Blood flows from the lungs into the left atrium, where it may encounter high resistance through a narrowed, stenotic mitral valve; this causes high pressure to build in the left atrium. Pressure in the pulmonary veins and eventually in the pulmonary capillaries also increases. This high pressure within the capillaries engorges them and forces fluid components of the blood plasma out of the vessels into the interstitial spaces of the lungs, creating pulmonary edema. This collection of fluid interferes with O2 diffusion from the lung into the blood. Engorged capillaries surrounding the alveoli create a stiff “web” around each alveolus, which makes expanding the lungs difficult. Some areas of the lung expand more easily than others; this causes inhaled air to be preferentially directed into these compliant regions, whereas “stiffer,” more noncompliant regions are underventilated. The underventilated regions do not properly oxygenate the blood as perfusing them. Mitral stenosis, a cardiac problem, has significant pulmonary consequences.

For a description of the major branches of the coronary arteries and their areas of vascularization, see Table 9-1 and Figure 9-4. After passing through the capillary beds of the myocardium, the venous blood is collected by the coronary veins that closely parallel the arteries (see Figure 9-4). These veins gather together into a large vessel called the coronary sinus, which passes left to right across the posterior surface of the heart. The coronary sinus empties into the right atrium between the opening of the inferior vena cava and the tricuspid valve.

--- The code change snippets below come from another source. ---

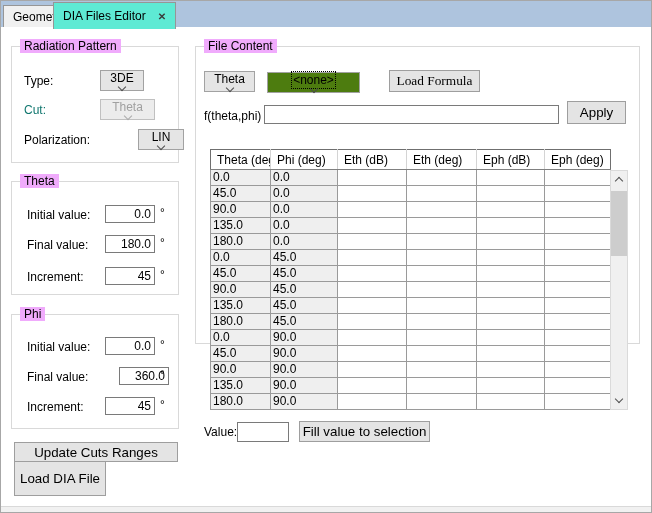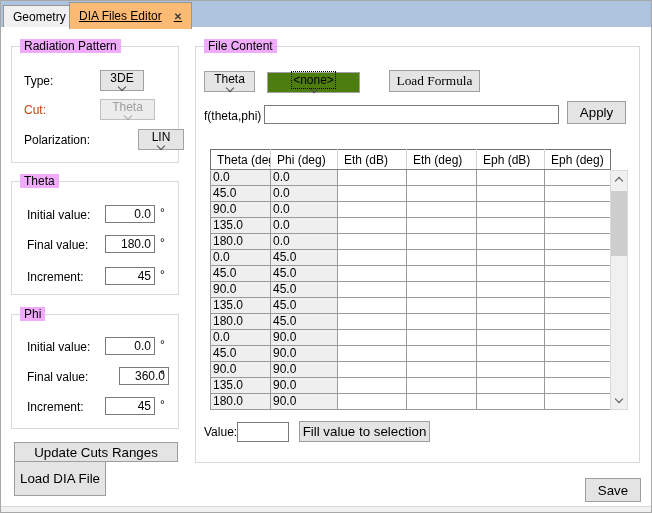"DIA Files Editor" .tab-active { background: #fdba74 -> #5eead4; left: 68px -> 52px; text-decoration: underline -> none }
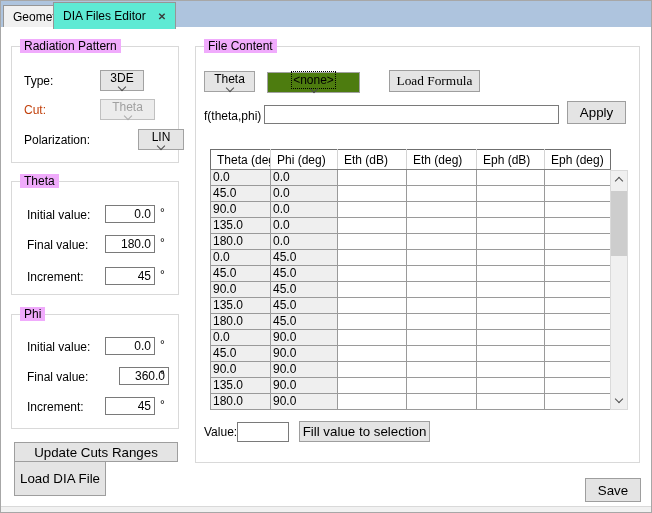"File Content" div.group { height: 417px -> 298px }
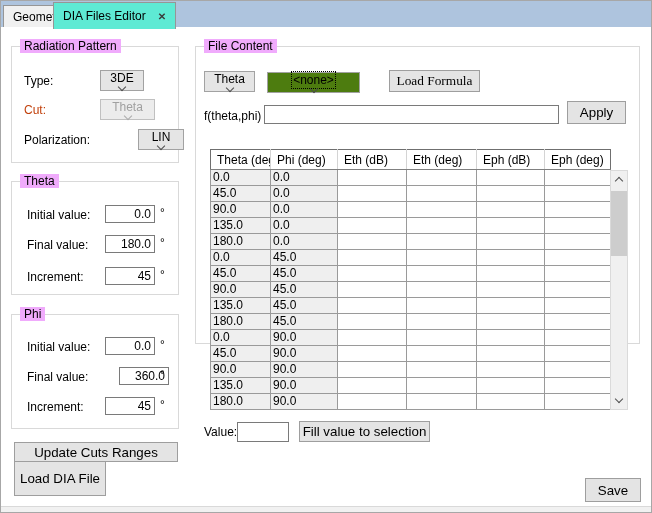"Cut:" .lbl-disabled { color: #c2410c -> #0f766e }
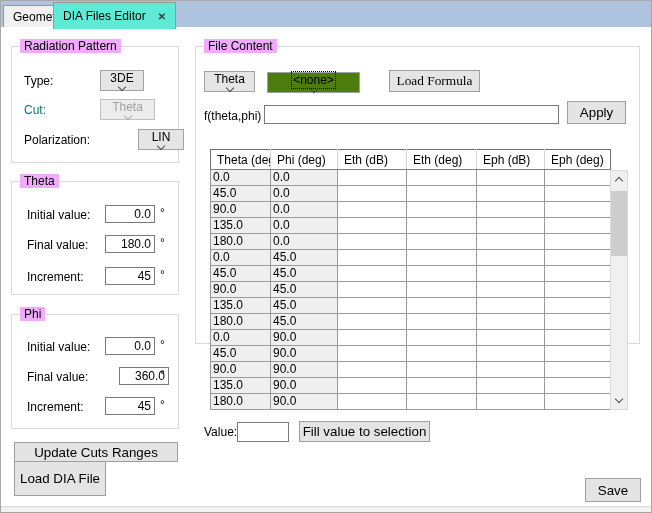"Save" button.btn { html: <button>Save</button> -> none }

In addition to these major routes for return blood flow, some coronary venous blood flows back into the heart through the thebesian veins. The thebesian veins empty directly into all the heart chambers. Any blood coming from the thebesian veins that enters the left atrium or ventricle mixes with arterial blood coming from the lungs. Whenever venous blood mixes with arterial blood, the overall O2 content decreases. Because the thebesian veins bypass, or shunt, around the pulmonary circulation, this phenomenon is called an anatomic shunt. When combined with a similar bypass in the bronchial circulation (see Chapter 8), these normal anatomic shunts account for approximately 2% to 3% of the total cardiac output.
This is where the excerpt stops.